ABOUT THIS EXERCISE: Copy each line of the entries that includes the word "absolute".

━━━ EXERCISE DATA ━━━

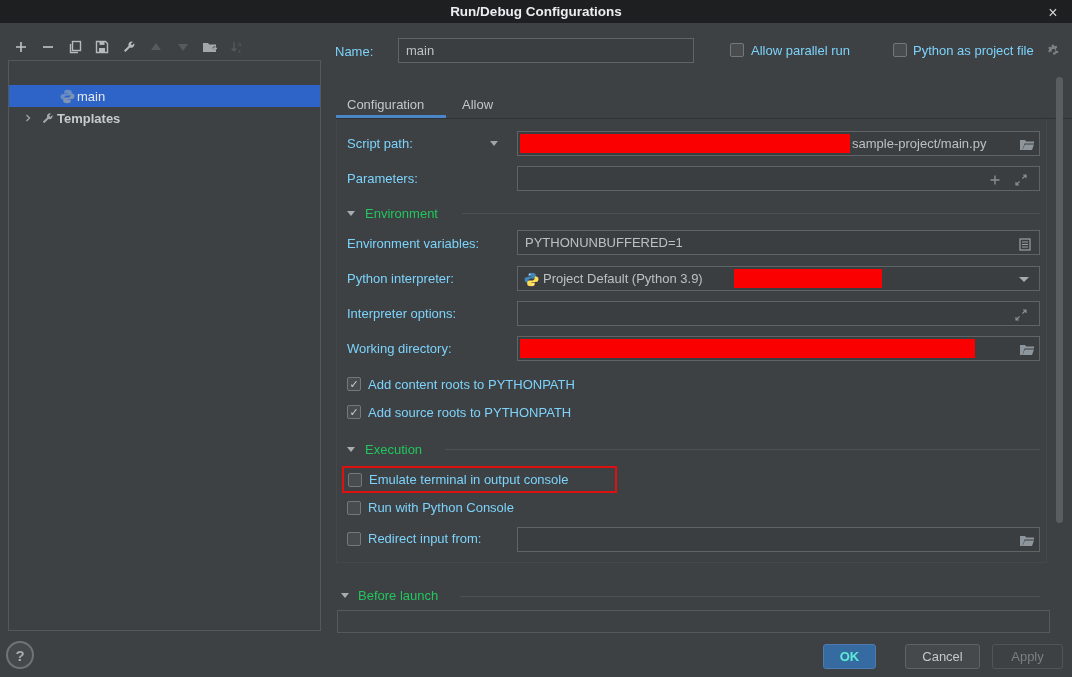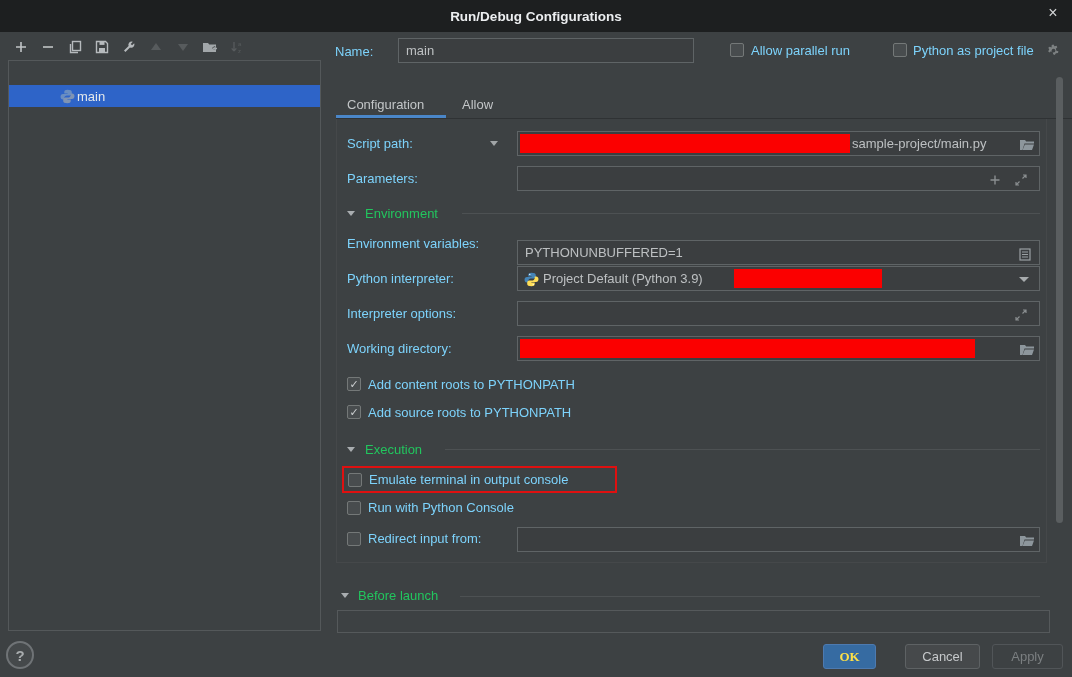--- a/index.html
+++ b/index.html
@@ -11,7 +11,7 @@
   }
   
   .titlebar {
-    position:absolute; left:0; top:0; width:1072px; height:32px;
+    position:absolute; left:0; top:0; width:1072px; height:23px;
     background:#1d1f20; display:flex; align-items:center; justify-content:center;
   }
   .titlebar .title { color:#eceef0; font-weight:bold; font-size:13.5px; }

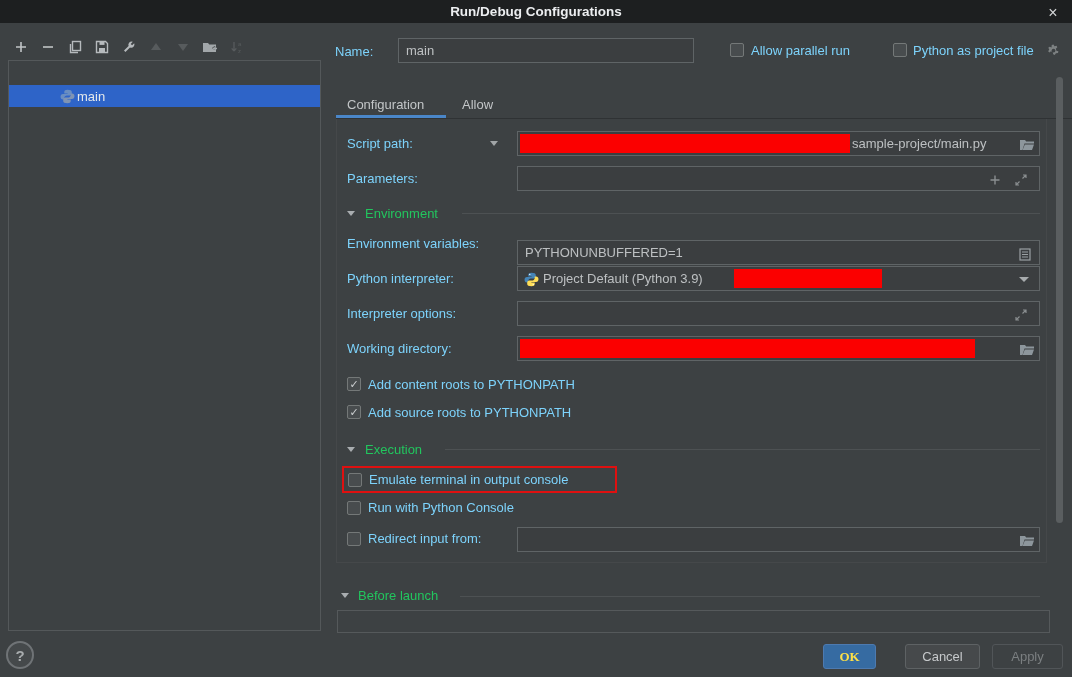--- a/index.html
+++ b/index.html
@@ -178,6 +178,19 @@
         </span>
       <span class="tree-label">main</span>
     </div>
+    <div class="tree-row" style="top:46px; padding-left:12px;">
+      <span class="twisty">
+        <svg width="10" height="10">
+            <path d="M3.5 2l3 3-3 3" fill="none" stroke="#9aa0a3" stroke-width="1.4"></path>
+          </svg>
+        </span>
+      <span class="ticon" style="margin-left:4px;">
+        <svg width="13" height="13">
+            <path d="M11.4 3a3 3 0 0 1-3.9 3.9L3.2 11.2 1.8 9.8l4.3-4.3A3 3 0 0 1 10 1.6L8.1 3.5l1.4 1.4z" fill="#a3a8ab"></path>
+          </svg>
+        </span>
+      <span class="tree-label">Templates</span>
+    </div>
   </div>
 
   <div class="lbl" style="left:335px; top:44px;">Name:</div>

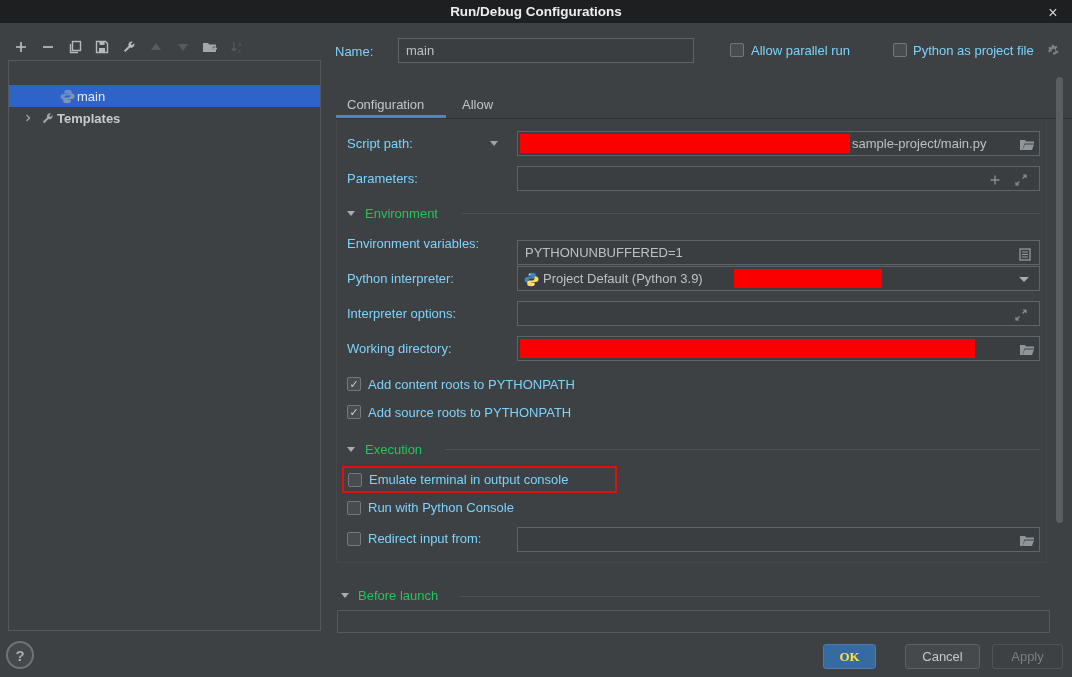--- a/index.html
+++ b/index.html
@@ -247,7 +247,7 @@
   <div class="sect-rule" style="left:462px; top:213px; width:578px;"></div>
 
   <div class="lbl" style="left:347px; top:236px;">Environment variables:</div>
-  <div class="field" style="left:517px; top:240px; width:523px;">
+  <div class="field" style="left:517px; top:230px; width:523px;">
     <div class="fval">PYTHONUNBUFFERED=1</div>
     <span class="ficon" style="right:6px; top:5px;">
       <svg width="12" height="13">

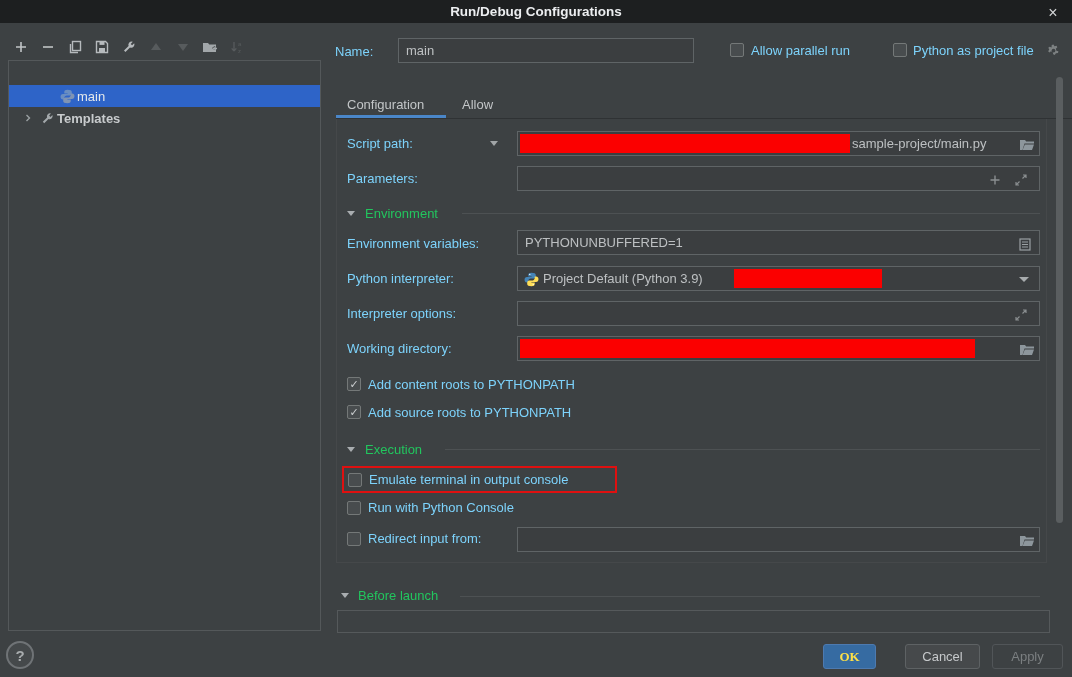--- a/index.html
+++ b/index.html
@@ -89,7 +89,7 @@
     position:absolute; top:644px; height:25px; border-radius:3px;
     display:flex; align-items:center; justify-content:center; font-size:13px;
   }
-  .btn-ok { left:823px; width:53px; background:#366ba2; border:1px solid #4d7ab0; color:#fde047; font-weight:bold;font-family:Liberation Serif, serif; }
+  .btn-ok { left:823px; width:53px; background:#366ba2; border:1px solid #4d7ab0; color:#5eead4; font-weight:bold; }
   .btn-cancel { left:905px; width:75px; background:#46494b; border:1px solid #5e6264; color:#c6c9cb; }
   .btn-apply { left:992px; width:71px; background:transparent; border:1px solid #515558; color:#7b7f81; }
   .help-btn {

━━━

REPLY TO THE TASK:
-    position:absolute; left:0; top:0; width:1072px; height:32px;
+    position:absolute; left:0; top:0; width:1072px; height:23px;
     position:absolute; top:644px; height:25px; border-radius:3px;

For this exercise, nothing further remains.